Mollie chuckled. “Never mind that, rascal. I believe I’ve mentioned before,” she added more sternly, “that it does not become you to swear that particular oath. It was not, as you seem to think, devised out of respect for yourself.” The boy merely grinned at her and she shook her head fondly. “You run along and welcome Hawk. But mind, Harry, not a word about this. If he asks you, you may tell him I shall be along directly.”
Mischief gleamed in Lord Harry Colporter’s eyes as he let his gaze drift meaningfully from her tousled hair to her mud-spattered breeches and boots. “Where have you been, Mollie?” Just then Lord Ramsay entered the hall, and catching sight of him, Harry drew his own rapid conclusions. “You took her with you,” he accused, his gray eyes flashing. “You wouldn’t take me, but you took Mollie! You took a lady to see a mill! Only wait till—”
“Enough, Harry!” Lord Ramsay’s tone was sharp. “Go on, Moll. You’ve no time to waste. I’ll deal with this.”
“I’ll warrant Hawk wouldn’t care to hear about such goings-on,” Harry said musingly, watching his brother with wary eyes. Mollie, hearing Lord Ramsay’s indrawn breath behind her, held up a hand to silence them both.
“Harry,” she said calmly, moving up the steps toward the boy, “you are perfectly right when you say your brother wouldn’t like to hear that his wife has been to watch a mill. That is one reason we took pains to conceal my identity. But I know, if Ramsay does not, that I’ve nothing to fear from you.”
Harry’s eyes were dancing with mischief now. “What’ll you give me to keep mum, Mollie?”
“It’s what I shall give you if you don’t that should concern you,” Lord Ramsay said dangerously.
“Oh, pooh,” retorted Harry, unabashed. “Hawk won’t let you thrash me for such a thing.”
“But Hawk won’t know about it till after the fact, brat, which will do nothing to save your hide.”
Harry, bristling, looked only too ready, as always, to debate the issue, a
nd Mollie, knowing she had delayed too long already, pushed unceremoniously past him. “This is scarcely the moment for you two to engage in one of your tiffs,” she told them roundly. “Ramsay, you must get out of those clothes before Hawk sees you in them. And, Harry, I depend upon you to keep him talking with Lady Bridget so he does not notice how long it takes me to make my appearance. Hurry now, the both of you!”

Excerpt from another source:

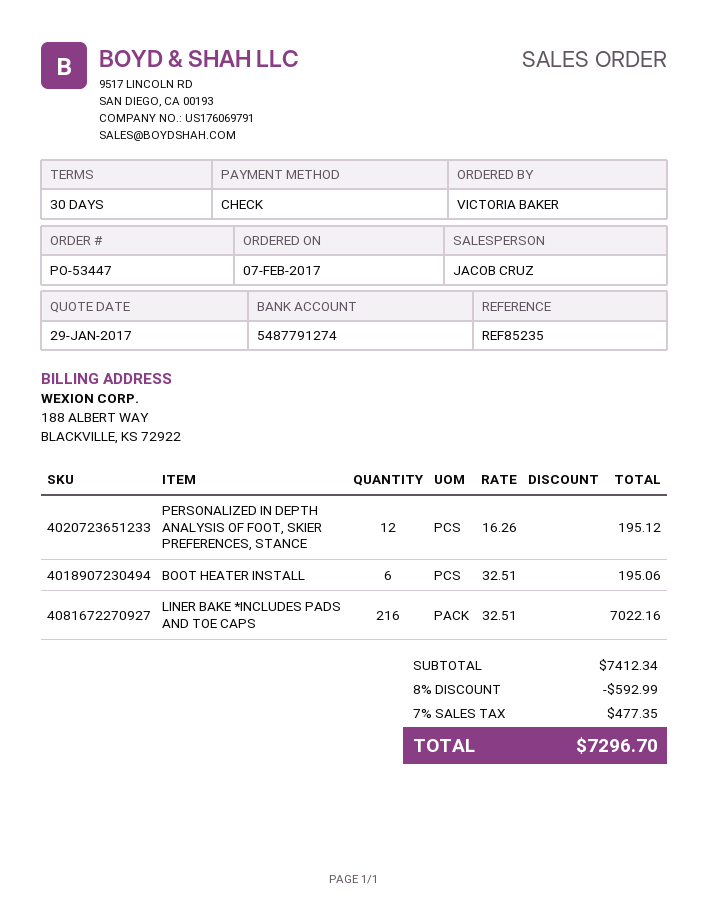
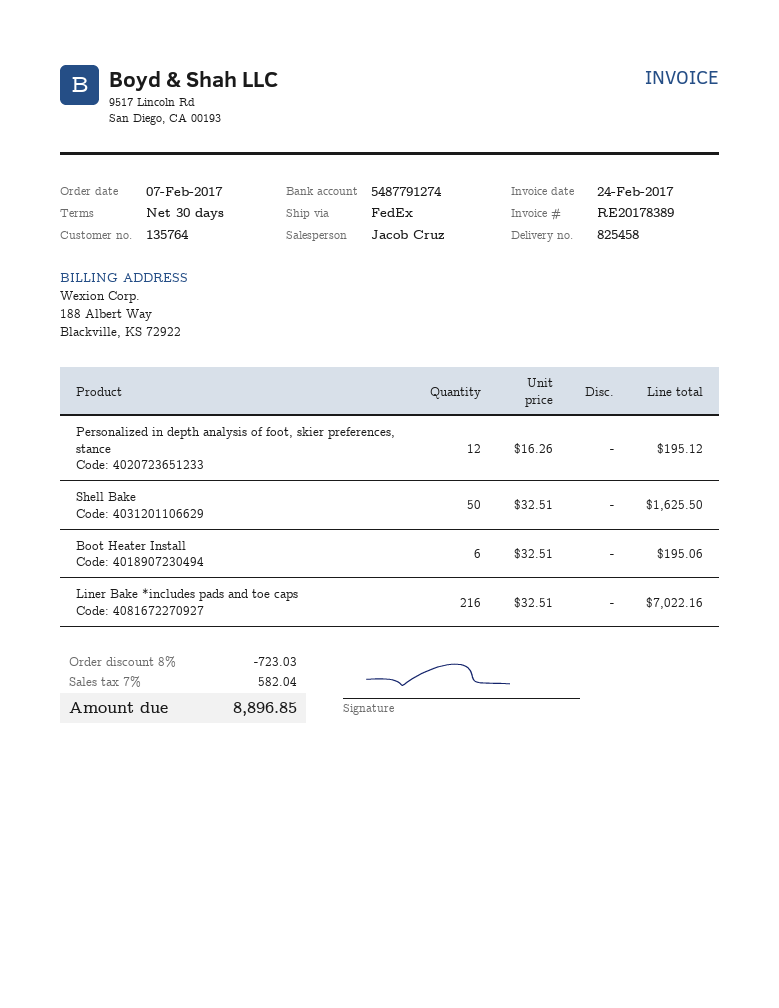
Shell Bake: none -> 50 x 32.51 = 1625.50
discount: 8% = 592.99 -> 8% = 723.03
tax: 7% = 477.35 -> 7% = 582.04
total: 7296.70 -> 8896.85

Harry grinned at her and scooted down the stairs, but Mollie heard him say scornfully as he neatly eluded a smack from his brother, “As if I’d ever split on Mollie!”
Lord Ramsay was shaking his head in exasperation as he followed her up the stairway, but Mollie did not pause to exchange further conversation with him. Instead, she hurried along the stone gallery to another staircase and upward again until she came to her own sitting room and bedchamber.
“Oh, m’lady, I feared ye’d never get here,” exclaimed the buxom young woman awaiting her there. “I’ve a bath ready, but ’tis nearly chilled already! Here now, off wi’ yer coat and them dreadful breeches.”
“Bless you, Cathe,” Mollie said sincerely, “but how were you warned to expect the master?”
“His man come on ahead, m’lady. Lady Bridget sent fer ye straightaway, ’n I just said ye was out riding the day wi’ ’is lordship. She be in a dreadful fret by now, I’m thinkin’.”
“Indeed, she will,” Mollie agreed. “Wondering what the pair of us are up to this time and hoping, whatever it is, it won’t come to Hawk’s ears.” She chuckled, relaxing as she shed her disreputable clothing and sank gratefully into the tub near the crackling fire while Cathe caught her hair up in a knot at the top of her head.
“We’ve no time t’ wash yer hair, m’lady.”
“No matter. ’Tis clean enough, though it most likely smells of beaver hat. Fetch some oatmeal, Cathe. That will turn the trick. And send a housemaid to inform her ladyship that I’ll be down directly. Lord Harry was to tell her, but in the excitement of greeting his brother, he may have forgotten to do so.”